→ TASK BRIEF: Search the records for lines with the word "Accidents" and copy each match.

→ RECORDS FOR PROCESSING:
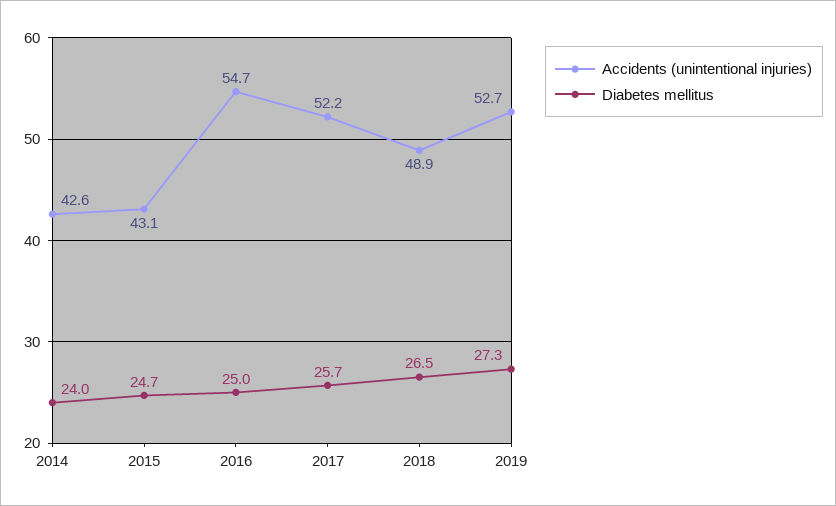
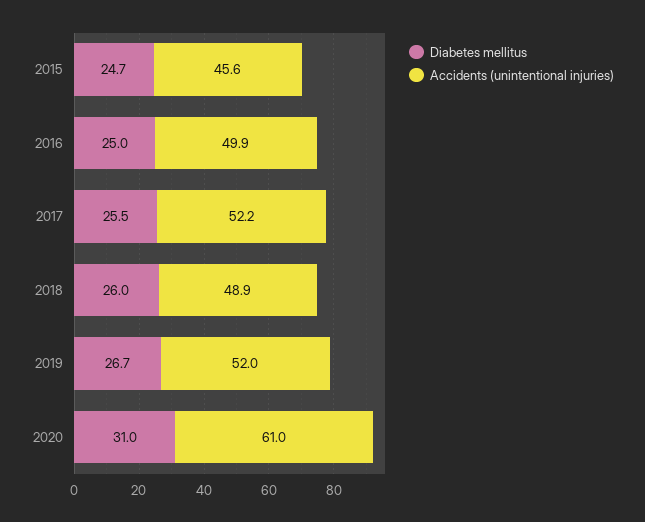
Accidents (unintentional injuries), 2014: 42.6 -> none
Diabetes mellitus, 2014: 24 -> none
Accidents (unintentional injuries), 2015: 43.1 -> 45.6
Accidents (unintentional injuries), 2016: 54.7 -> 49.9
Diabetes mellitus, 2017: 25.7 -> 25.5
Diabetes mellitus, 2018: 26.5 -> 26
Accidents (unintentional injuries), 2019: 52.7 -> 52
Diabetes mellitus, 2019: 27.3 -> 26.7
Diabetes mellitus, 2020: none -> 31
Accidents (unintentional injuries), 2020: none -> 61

→ ANSWER TO THIS TASK:
Accidents (unintentional injuries), 2014: 42.6 -> none
Accidents (unintentional injuries), 2015: 43.1 -> 45.6
Accidents (unintentional injuries), 2016: 54.7 -> 49.9
Accidents (unintentional injuries), 2019: 52.7 -> 52
Accidents (unintentional injuries), 2020: none -> 61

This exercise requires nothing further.